# Pandas basics

Pandas is a software library written as an extension to NumPy for high-level data manipulation and analysis. In particular, it provides data structures and operations for manipulating numerical tables and time series.

Its key *data structure* is called the `DataFrame` that allows you to store and manipulate tabular data in rows of observations and columns of variables.

Open source software, distributed under a liberal BSD license, Pandas is developed and maintained publicly on GitHub by a vibrant, responsive, and diverse community.

- **Author:** Wes McKinney
- **Creation year:** 2008
- **Last stable version:** 1.2.1
- **Programmed in:** Python
- **Programming languages:** Python, C, CPython
- **License:** BSD (Berkeley Software Distribution)
- **Requires:** numpy, pytz, python-dateutil
- **Code base:** https://github.com/pandas-dev/pandas
- **Home-page:** https://pandas.pydata.org


### Why use Pandas?

Pandas allows us to analyze big data and make conclusions based on statistical theories.

Pandas can clean messy data sets, and make them readable and relevant.

Relevant data is very important in data science.

> **Data Science**: is a branch of computer science where is studied how to store, use and analyze data for deriving information from it.

### What can Pandas do?

Pandas gives you answers about the data like:

- Is there a correlation between two or more columns?
- What is average value?
- Max value?
- Min value?

Pandas are also able to delete rows that are not relevant, or contains wrong values, like empty or NULL values. This is called **cleaning the data**.


### Why Pandas is build on Numpy?

Numpy is highly efficient when working with large arrays, but they are pure arrays, with no metadata related to them.

We (*with a true engineer spirit*) want to not only work fast but also comfortably. Imagine that we load a dataset with features (i.e. columns) such as "sex", "age", "city"...
When we have to get the city of a specific observation (i.e. row) we have to remember that "city" is the third column (in programming language the index 2).

Imagine if we could add some metadata to an array, so that when we want to access any column we can do it with readable names instead of indexes.

That's the reason why Pandas was developed, to provide an **abstraction layer** because is build on top of Numpy.


## Get Started

> **Note**: for the installation is used *pip* as package manager but there are others like *anaconda* that can be used as well

We can check if the **Pandas python module** is installed, just running the next command in our shell. If so, it will show us information about it along with the version.

In [None]:
!pip show pandas

If we do not have it installed, we can install it using the following command in our shell (usually inside a virtualenv):

In [None]:
!pip install pandas

On the other hand, if the version installed is not the most recent one; we can update the module by running:

In [None]:
!pip install -U pandas

## First step

First we need to import the module to give it access to the python script, and renaming it to "**pd**" following the most common convention.

In [1]:
import pandas as pd

Pandas uses the concept of `Series` to represent single-dimensional data, and `DataFrame` for data with multiple dimensions.

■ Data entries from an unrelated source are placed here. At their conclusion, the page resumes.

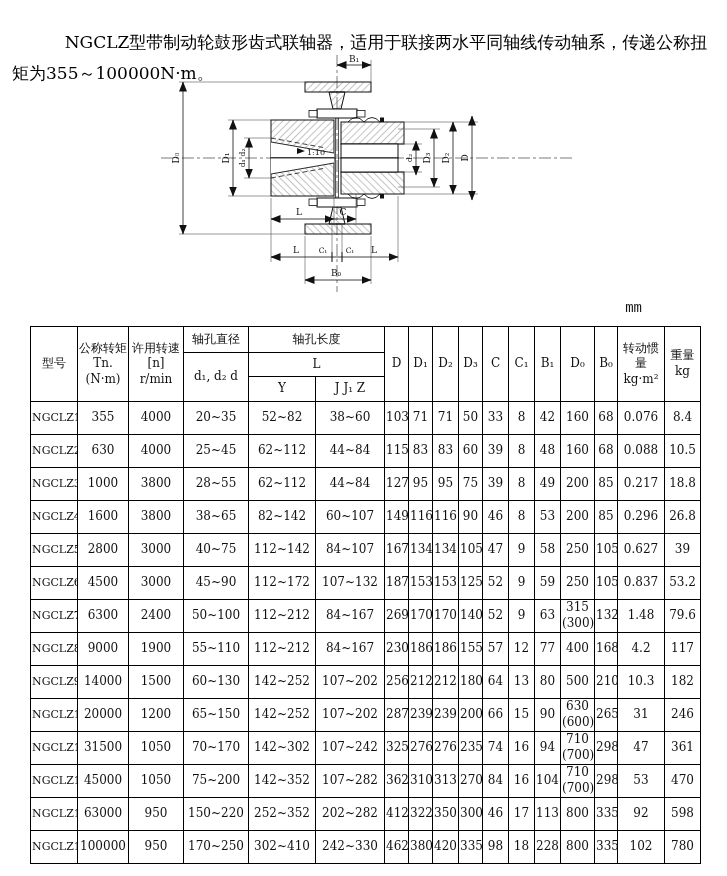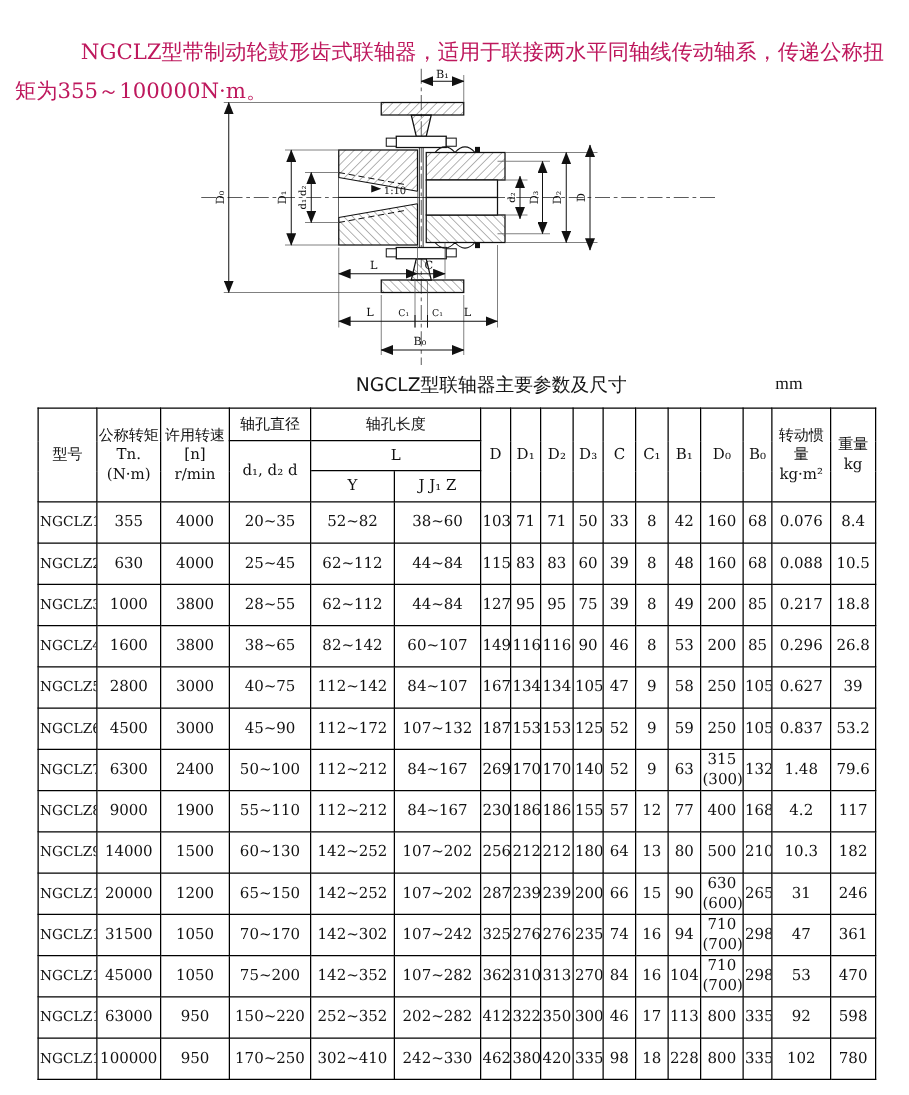"NGCLZ型带制动轮鼓形齿式联轴器，适用于联接两水平同轴线传动轴系，传递公称扭矩" .intro { color: #be185d -> #000000 }
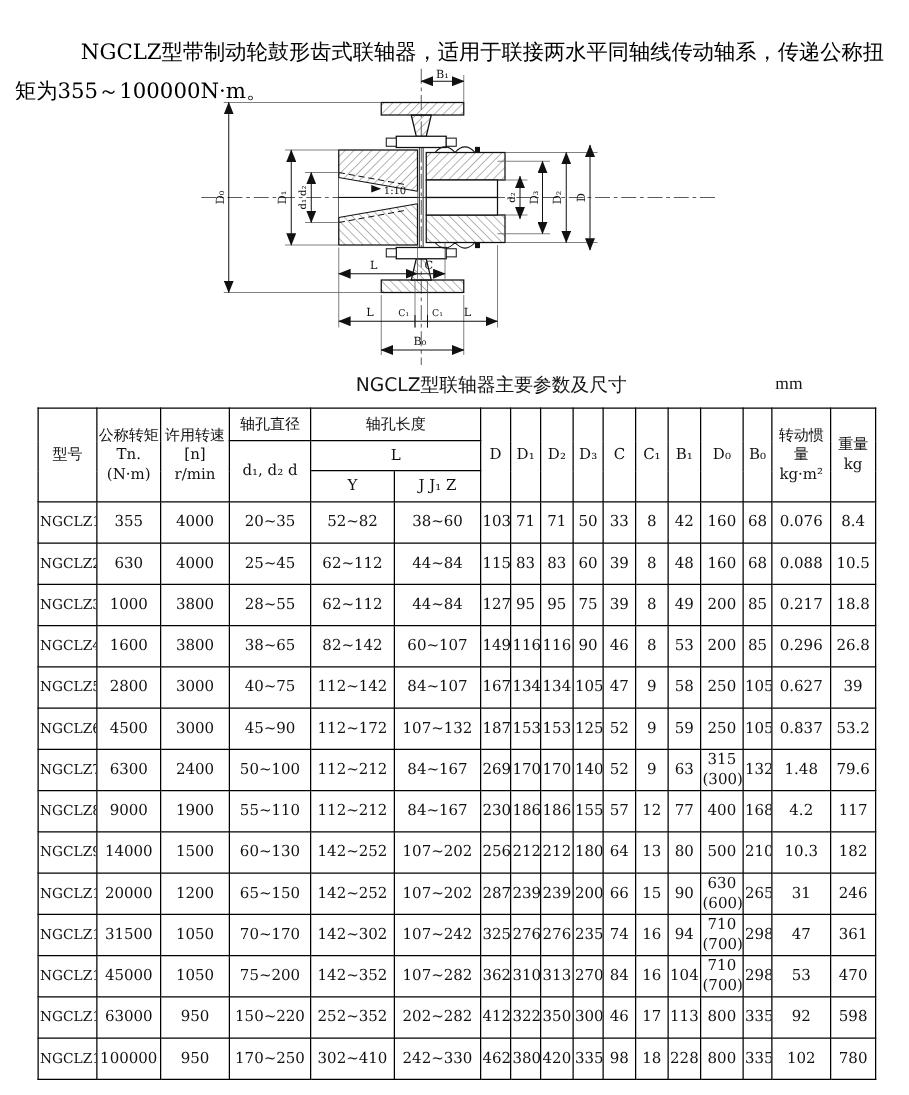"NGCLZ型联轴器主要参数及尺寸" span.caption-title { html: <span>NGCLZ型联轴器主要参数及尺寸</span> -> none }
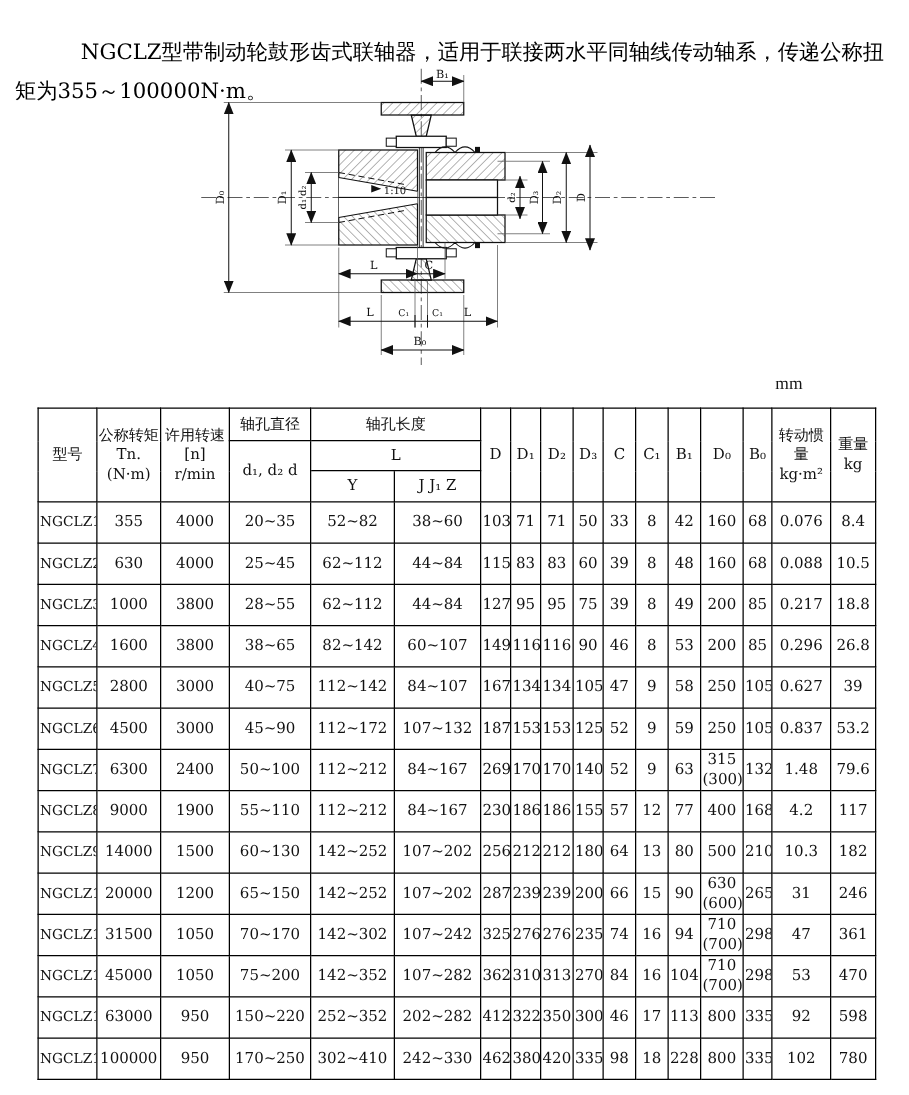"mm" .caption-unit { font-family: Liberation Serif, serif -> Liberation Mono, monospace }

> **DataFrame**: a 2-dimensional data structure that can store data of different types (including characters, integers, floating point values, categorical data and more) in columns. It is similar to a spreadsheet, a SQL table or the data.frame in R.

> **Series**: each column in a `DataFrame`.

In [None]:
print("Single dimension:\n")
print(pd.Series([1, 2, 3, 4]))

print("\n\nTwo dimensions:\n")
print(pd.DataFrame([[1, 2, 3], [4, 5, 6]]))

As we see, the data has "labels" for the rows and the columns (indexes by default if not set). But this is no different from what we were doing using numpy.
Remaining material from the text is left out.